Wendison / VQMIVC

Official implementation of VQMIVC: One-shot (any-to-any) Voice Conversion @ Interspeech 2021 + Online playing demo!
MIT License
337 stars 55 forks source link

Question about different embeddings/representations #43

Closed arnabdas8901 closed 1 year ago

arnabdas8901 commented 1 year ago

Dear Team, Thank you very much for your paper and your code. I have a query about the representations. I understand that MI minimization makes the representations distinct from each other and they embed separate information.

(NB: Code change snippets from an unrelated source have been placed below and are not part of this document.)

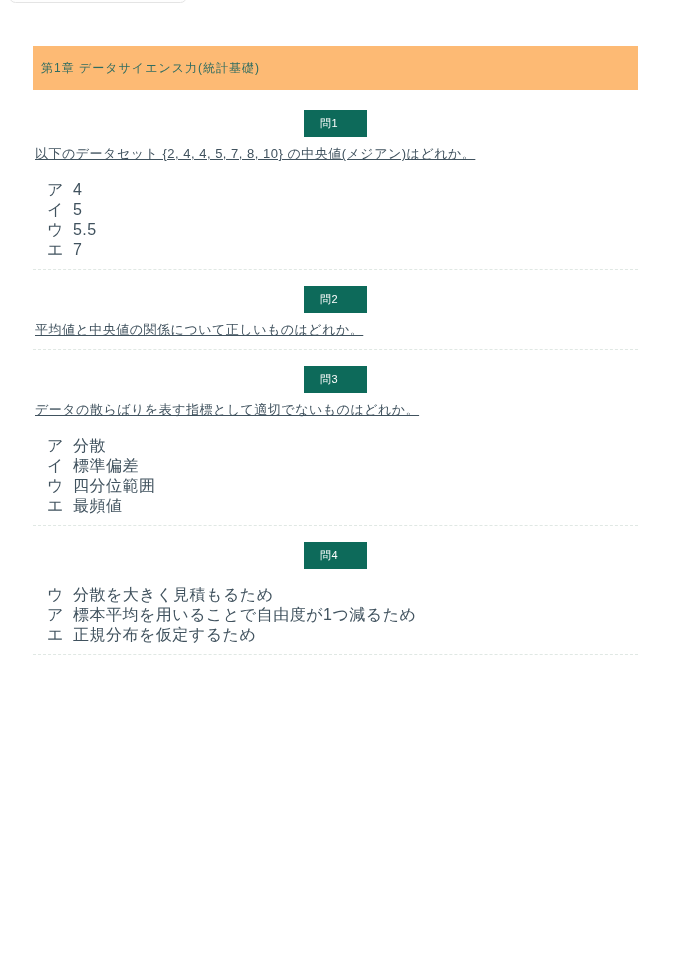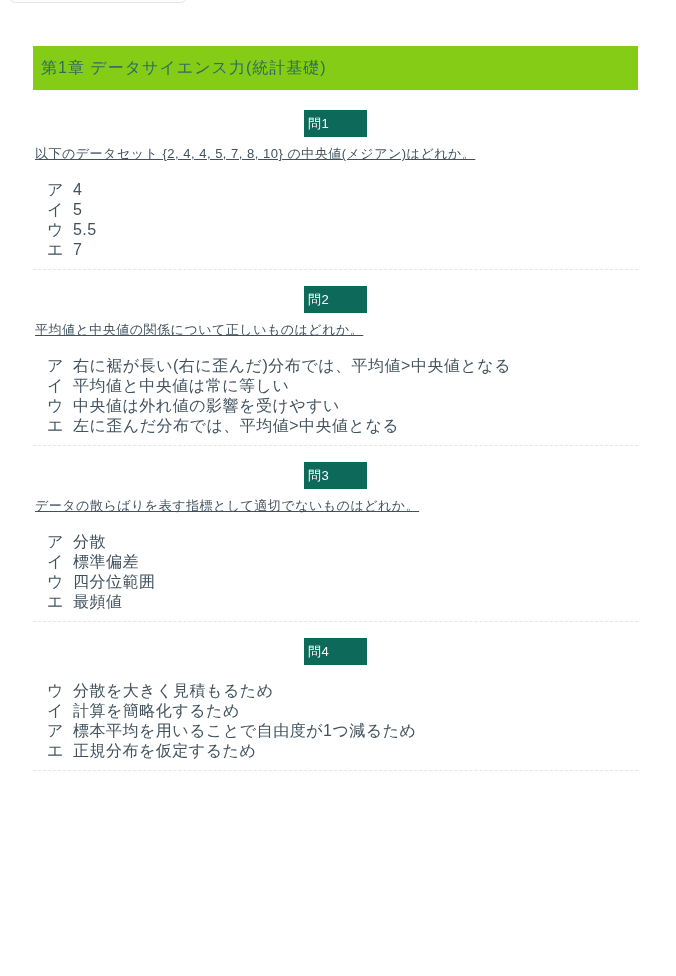"第1章 データサイエンス力(統計基礎)" .chapter-header { background: #84cc16 -> #fdba74; font-size: 16px -> 12px }
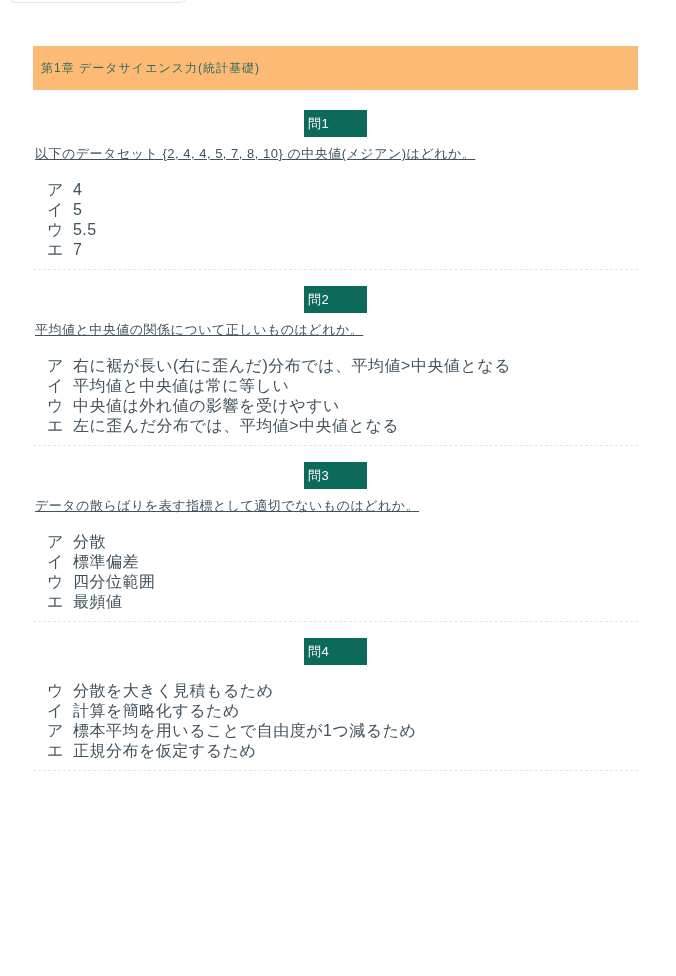"問1" .q-badge { font-size: 13px -> 11px; padding-left: 4px -> 16px }
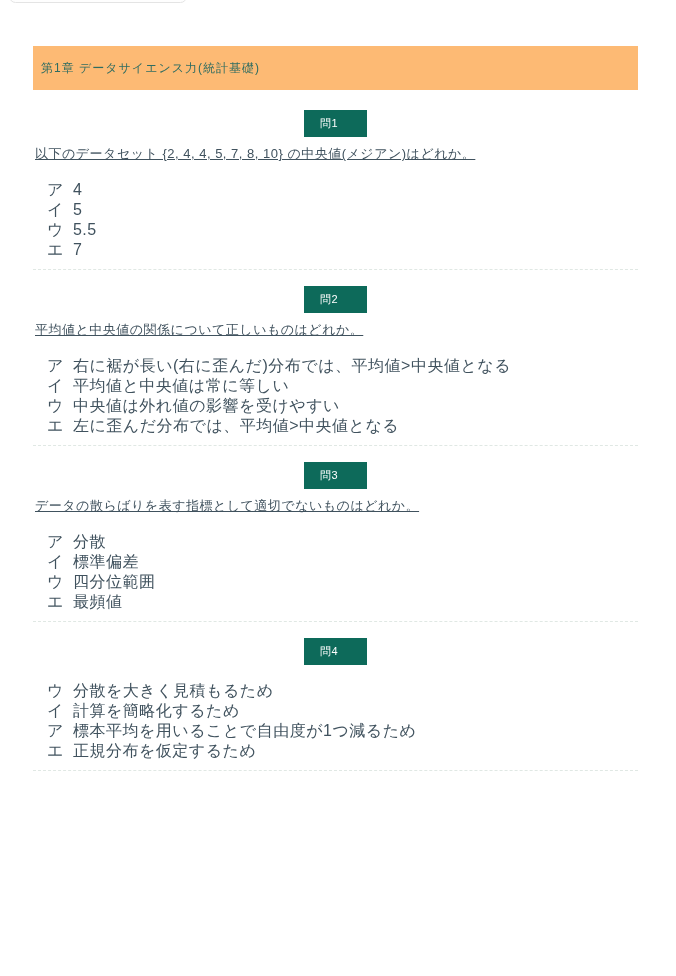"ア 右に裾が長い(右に歪んだ)分布では、平均値>中央値となる" div.options { html: <div> <div> <span>ア</span><span>右に裾が長い(右に歪んだ)分布では、平均値&gt;中央値となる</span> </div> <div> <span>イ</span><span>平均値と中央値は常に等しい</span> </div> <div> <span>ウ</span><span>中央値は外れ値の影響を受けやすい</span> </div> <div> <span>エ</span><span>左に歪んだ分布では、平均値&gt;中央値となる</span> </div> </div> -> none }
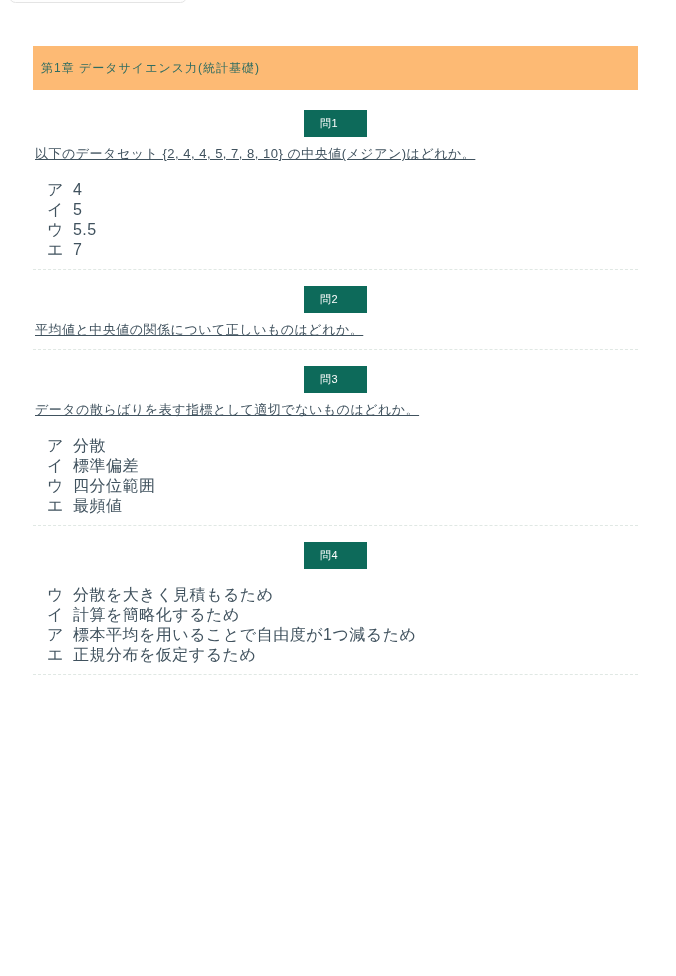"イ 計算を簡略化するため" div.option { html: <div> <span>イ</span><span>計算を簡略化するため</span> </div> -> none }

However, it is not clear to me how it ensures that the speaker encoder encodes the speaker feature only and the pitch encoder encodes the pitch feature. is there any other loss other than the ones mentioned in the paper? Sorry if I am missing something. I will be grateful if you can shed a bit of light on that.

Thanks Arnab

Wendison commented 1 year ago

Hi, it is hard to ensure that the speaker encoder encodes ONLY speaker information, as it is a global vector that may contain all kindes of global features that are time-invariant, such as speaker, channel, environment, etc. But in the paper, we assume that the speaker encoder encodes speaker information, results shown in Table 3 (s-accuracy) verify that the representation extracted from speaker encoder does contain speaker information. As for pitch-encoder, it is not used, we just feed the original pitch values as inputs of VC system.

arnabdas8901 commented 1 year ago

Thanks a lot for your detailed and prompt reply.